Two common factors appear to have contributed to this significant fall in the number of populist leaders, the report adds:
- First, the pandemic may have reminded the public of the importance of seriousness and expertise in policymaking. Countries with populist leaders around the world had higher Covid-19 case and death rates than those without populist leaders, and populist leaders in Europe have seen a sustained dip in their polling popularity relative to more conventional parties throughout the pandemic.
- Second, unusually broad opposition coalitions have emerged to depose populist incumbents. Historically divided opposition parties adopted a narrow focus in their election campaigns to remove the populist leader. This happened in three out of four populist losses in 2021. We also see evidence of opposition parties following this “playbook” in countries where populist leaders are facing elections in 2022.
Perhaps the most difficult and important of a series of paradoxes—a set of sobering obstacles to the dream of global democratic renewal – is that it takes a dose of populism to fight populism, argues Stanford University’s Larry Diamond (right).
Although successful pushbacks against illiberalism must bridge partisan polarization, they often triumph by condemning corruption and crony capitalism and by mounting appeals to economic fairness and inclusion—promises also made by aspiring autocrats, who abandon them once in power and divert attention from their policy failures and limitations through appeals to identity and cultural grievance, he writes for Foreign Affairs:
Democracy’s defenders need to avoid the brutal divisiveness, contempt for institutions, intolerance of pluralism, and exaltation of the leader that define illiberal populism. But they should try to energize voters by expressing moral outrage and empathy for people’s insecurity and loss and, when possible, by putting forward charismatic candidates who embody a message of change. Such a strategy lifted the environmental activist Zuzana Caputova to the presidency of Slovakia in 2019, and it now gives opposition parties a fighting chance of winning electoral victories in Hungary, Poland, and Turkey.
The Blair institute’s previous reports – Populists in Power Around the World, High Tide? Populism in Power 1990–2020 and Populists in Power: Perils and Prospects in 2021 – placed populist leaders into three sub-categories, Meyer adds:
1. Cultural populism claims that the “true people” are the native members of the nation state, and outsiders can include immigrants, criminals, ethnic and religious minorities, and cosmopolitan elites. Populists argue that these groups pose a threat to “the people” by not sharing their values. Cultural populists tend to emphasize religious traditionalism, law and order, anti-immigration positions and national sovereignty.
2. Socioeconomic populism claims that the “true people” are the honest, hard-working members of the working class, and outsiders are the big businesses, capital owners and international financial institutions benefitting unjustly from the working class’s difficult economic circumstances. This form of populism is almost always accompanied by a left-wing economic ideology, though the specific policy agenda varies across contexts.
3. Anti-establishment populism claims that the “true people” are hard-working victims of a state run by special interests. Often, these special interests are the elites empowered by a former regime (such as former communists in Eastern Europe). Although all forms of populism are antiestablishment, this form distinguishes itself by focusing on establishment elites as the primary enemy of the people and does not sow as many intra-society divisions. Anti-establishment populists tend to compete on issue areas outside the typical left/right political divide, such as corruption, democratic reform and transparency.
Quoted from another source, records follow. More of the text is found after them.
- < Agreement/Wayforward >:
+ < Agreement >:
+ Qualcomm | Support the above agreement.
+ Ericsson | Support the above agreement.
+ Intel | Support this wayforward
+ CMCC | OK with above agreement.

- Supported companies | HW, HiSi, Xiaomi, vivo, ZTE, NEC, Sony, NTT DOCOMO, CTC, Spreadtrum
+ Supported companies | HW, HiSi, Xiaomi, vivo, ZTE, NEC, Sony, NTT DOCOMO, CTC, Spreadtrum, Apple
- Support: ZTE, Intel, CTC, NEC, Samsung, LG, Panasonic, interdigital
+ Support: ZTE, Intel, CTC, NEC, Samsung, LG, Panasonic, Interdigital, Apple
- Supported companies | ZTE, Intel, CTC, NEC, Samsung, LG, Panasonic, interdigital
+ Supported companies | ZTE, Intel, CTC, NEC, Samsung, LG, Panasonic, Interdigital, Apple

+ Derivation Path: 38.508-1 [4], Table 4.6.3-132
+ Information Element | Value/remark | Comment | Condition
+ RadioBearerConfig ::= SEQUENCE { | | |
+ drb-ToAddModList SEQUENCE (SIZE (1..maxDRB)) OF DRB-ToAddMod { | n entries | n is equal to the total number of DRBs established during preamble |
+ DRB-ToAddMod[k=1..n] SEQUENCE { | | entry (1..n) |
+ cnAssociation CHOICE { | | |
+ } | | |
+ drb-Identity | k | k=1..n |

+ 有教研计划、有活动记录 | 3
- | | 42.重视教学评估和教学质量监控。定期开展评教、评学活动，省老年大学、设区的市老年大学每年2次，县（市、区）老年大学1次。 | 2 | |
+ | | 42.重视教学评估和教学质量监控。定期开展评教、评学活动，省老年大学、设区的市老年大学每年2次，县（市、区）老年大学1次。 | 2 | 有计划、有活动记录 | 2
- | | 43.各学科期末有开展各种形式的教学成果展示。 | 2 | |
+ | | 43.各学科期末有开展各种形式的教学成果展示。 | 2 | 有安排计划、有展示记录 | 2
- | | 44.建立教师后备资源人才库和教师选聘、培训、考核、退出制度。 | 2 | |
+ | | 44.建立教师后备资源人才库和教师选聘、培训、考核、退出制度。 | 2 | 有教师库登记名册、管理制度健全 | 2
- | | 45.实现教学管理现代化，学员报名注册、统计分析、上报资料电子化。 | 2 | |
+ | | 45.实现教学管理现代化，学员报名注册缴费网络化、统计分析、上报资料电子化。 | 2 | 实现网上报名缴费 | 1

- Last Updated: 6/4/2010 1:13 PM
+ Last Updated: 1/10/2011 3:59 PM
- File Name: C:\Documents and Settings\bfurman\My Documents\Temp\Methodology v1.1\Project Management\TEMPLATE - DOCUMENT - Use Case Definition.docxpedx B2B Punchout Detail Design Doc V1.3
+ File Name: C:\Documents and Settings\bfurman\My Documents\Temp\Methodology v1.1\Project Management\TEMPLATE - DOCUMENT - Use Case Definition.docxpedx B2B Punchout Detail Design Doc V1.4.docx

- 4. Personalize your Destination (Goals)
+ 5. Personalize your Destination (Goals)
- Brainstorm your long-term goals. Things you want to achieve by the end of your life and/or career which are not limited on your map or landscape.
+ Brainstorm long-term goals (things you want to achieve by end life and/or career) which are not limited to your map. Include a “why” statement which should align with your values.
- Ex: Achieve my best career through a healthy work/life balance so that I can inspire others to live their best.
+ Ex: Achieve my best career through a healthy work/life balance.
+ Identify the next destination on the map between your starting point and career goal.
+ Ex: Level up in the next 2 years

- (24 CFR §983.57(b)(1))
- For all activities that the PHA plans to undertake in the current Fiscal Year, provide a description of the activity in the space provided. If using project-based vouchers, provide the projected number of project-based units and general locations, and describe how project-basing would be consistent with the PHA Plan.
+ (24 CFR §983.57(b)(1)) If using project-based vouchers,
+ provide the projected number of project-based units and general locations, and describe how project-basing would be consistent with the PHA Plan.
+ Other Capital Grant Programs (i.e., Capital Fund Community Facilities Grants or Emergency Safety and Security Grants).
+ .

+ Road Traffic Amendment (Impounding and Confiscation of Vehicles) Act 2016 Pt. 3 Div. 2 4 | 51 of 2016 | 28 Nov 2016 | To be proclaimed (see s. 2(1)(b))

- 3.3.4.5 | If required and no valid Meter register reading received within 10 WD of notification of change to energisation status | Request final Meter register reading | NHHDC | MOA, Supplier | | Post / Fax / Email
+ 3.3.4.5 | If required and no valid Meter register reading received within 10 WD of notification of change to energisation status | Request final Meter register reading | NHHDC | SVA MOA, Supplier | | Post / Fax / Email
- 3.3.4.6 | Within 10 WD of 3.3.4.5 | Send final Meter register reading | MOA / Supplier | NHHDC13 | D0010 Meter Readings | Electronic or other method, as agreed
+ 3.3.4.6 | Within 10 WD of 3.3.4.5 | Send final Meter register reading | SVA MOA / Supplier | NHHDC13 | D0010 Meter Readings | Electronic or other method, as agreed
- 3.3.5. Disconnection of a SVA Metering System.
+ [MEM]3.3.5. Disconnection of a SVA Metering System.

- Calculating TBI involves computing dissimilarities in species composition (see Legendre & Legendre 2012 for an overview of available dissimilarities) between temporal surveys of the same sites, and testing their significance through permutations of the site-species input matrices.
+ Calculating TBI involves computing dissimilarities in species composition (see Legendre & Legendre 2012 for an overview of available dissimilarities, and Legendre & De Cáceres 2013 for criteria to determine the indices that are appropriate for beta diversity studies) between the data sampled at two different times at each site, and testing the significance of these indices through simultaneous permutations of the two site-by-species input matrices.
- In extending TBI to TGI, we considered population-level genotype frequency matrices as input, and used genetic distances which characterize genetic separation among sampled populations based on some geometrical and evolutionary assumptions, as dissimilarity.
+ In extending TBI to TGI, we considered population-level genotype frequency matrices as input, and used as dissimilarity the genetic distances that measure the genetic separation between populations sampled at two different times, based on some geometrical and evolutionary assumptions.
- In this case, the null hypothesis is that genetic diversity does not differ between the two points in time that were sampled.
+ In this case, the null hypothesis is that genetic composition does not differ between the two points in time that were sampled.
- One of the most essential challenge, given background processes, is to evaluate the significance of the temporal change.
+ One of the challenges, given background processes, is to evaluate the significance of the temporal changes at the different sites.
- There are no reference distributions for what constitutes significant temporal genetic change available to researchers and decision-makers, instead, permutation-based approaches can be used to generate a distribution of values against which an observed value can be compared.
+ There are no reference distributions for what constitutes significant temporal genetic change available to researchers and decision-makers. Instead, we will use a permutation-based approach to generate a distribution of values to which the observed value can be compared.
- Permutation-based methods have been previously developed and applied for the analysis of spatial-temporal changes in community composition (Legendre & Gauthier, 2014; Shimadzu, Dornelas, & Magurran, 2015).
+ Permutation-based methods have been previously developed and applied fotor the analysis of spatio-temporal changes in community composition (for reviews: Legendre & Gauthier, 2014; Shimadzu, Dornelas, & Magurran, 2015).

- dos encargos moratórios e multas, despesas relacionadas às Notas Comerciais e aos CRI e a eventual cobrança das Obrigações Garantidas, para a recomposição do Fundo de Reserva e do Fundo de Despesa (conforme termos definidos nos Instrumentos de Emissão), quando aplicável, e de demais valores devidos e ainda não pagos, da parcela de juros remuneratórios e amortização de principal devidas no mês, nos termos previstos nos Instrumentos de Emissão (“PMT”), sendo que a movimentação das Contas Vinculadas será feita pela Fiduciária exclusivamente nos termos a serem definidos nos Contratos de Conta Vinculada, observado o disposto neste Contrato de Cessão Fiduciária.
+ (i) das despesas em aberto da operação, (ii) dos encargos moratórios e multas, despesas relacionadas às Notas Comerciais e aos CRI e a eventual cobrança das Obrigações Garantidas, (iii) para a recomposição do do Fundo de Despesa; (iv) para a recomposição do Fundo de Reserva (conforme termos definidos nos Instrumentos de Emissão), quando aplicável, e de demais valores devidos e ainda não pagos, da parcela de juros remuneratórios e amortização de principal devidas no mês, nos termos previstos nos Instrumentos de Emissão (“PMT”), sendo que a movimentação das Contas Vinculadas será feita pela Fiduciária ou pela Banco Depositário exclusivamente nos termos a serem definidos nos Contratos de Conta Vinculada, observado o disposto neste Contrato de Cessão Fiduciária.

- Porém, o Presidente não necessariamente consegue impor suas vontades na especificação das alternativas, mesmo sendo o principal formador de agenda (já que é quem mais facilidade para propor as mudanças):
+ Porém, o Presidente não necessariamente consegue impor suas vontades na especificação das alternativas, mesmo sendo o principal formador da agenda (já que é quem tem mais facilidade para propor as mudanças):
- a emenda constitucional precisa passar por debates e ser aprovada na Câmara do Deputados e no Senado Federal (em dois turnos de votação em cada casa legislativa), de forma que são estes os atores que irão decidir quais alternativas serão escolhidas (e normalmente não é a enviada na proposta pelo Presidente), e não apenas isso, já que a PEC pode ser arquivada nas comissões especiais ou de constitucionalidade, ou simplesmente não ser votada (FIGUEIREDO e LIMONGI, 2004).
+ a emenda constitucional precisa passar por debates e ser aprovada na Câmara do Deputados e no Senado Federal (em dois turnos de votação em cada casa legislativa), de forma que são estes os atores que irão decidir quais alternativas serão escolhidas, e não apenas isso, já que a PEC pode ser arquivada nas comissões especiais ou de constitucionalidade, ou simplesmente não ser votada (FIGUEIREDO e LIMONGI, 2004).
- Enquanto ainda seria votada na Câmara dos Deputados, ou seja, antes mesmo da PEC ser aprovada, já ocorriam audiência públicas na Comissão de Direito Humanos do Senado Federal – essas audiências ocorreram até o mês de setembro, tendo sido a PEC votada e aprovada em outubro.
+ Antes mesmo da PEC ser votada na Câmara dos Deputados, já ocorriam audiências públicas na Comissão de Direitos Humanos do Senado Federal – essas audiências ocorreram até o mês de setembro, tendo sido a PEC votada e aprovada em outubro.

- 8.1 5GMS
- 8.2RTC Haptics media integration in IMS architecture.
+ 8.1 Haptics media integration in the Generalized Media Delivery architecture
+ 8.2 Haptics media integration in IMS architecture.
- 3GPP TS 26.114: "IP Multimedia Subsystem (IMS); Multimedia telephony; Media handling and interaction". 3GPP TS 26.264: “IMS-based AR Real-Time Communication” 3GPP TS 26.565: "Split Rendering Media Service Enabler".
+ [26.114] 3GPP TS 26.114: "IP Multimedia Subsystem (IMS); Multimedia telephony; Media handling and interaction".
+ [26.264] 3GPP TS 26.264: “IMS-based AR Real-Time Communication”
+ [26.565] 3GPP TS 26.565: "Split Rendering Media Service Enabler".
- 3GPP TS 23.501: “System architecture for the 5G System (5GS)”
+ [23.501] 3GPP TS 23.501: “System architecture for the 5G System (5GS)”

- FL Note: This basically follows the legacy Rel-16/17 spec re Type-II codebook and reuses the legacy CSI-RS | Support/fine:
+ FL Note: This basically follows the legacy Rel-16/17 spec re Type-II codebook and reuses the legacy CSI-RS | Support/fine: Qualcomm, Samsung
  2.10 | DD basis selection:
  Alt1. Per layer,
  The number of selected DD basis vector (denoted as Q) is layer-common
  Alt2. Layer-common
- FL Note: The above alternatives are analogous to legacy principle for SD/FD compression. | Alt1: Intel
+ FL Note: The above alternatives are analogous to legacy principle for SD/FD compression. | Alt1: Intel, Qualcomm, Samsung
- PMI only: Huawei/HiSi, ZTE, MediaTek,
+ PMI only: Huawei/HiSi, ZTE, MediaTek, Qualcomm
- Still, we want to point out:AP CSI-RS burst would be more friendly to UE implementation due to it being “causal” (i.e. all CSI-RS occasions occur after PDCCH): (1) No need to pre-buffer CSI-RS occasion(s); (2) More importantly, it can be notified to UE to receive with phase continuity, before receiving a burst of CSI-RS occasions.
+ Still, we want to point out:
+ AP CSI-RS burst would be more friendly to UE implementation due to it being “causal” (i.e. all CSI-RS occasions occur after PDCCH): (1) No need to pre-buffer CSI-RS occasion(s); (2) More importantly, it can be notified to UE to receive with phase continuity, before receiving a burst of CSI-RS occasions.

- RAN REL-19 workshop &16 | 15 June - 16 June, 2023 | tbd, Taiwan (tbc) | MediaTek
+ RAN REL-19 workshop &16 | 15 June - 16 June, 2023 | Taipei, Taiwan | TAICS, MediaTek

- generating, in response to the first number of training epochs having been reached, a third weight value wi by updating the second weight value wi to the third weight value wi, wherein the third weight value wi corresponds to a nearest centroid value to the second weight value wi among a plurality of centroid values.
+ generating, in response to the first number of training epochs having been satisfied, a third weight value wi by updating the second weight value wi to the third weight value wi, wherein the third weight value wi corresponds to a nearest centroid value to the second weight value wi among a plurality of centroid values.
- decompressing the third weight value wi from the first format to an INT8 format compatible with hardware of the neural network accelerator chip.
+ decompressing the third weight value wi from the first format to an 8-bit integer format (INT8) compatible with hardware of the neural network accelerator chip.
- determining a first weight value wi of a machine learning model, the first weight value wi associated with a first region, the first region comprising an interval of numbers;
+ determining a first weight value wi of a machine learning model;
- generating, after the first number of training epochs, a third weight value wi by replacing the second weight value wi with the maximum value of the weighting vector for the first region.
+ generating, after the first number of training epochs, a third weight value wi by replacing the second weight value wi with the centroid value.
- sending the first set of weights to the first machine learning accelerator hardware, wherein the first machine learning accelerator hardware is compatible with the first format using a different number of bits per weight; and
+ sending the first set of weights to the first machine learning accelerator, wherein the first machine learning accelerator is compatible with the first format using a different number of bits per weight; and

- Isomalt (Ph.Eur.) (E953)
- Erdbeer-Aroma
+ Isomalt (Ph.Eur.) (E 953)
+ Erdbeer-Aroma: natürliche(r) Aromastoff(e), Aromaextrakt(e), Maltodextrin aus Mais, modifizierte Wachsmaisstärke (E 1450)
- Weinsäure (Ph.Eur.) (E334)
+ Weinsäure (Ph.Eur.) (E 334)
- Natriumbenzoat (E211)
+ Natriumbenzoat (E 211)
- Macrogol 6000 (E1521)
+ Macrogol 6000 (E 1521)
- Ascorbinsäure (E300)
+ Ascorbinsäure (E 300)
A previous report found that democratic backsliding was more likely under populist leaders than other democratically elected leaders, with populists being more likely to erode checks on executive power, press freedom and other civil liberties. What is most concerning about populists who achieve power is that, by undermining these norms and institutions, they may do permanent damage to liberal democracy.
While democratic backsliding is more common under populist leaders, most of the countries that have had populist leaders have been able to repair some of the damage done to norms and institutions and are competitive democracies today. The wave of early 20th-century populism appears to have peaked, but it will be some time before we can conclude that liberal democracy is no longer under threat, the study concludes.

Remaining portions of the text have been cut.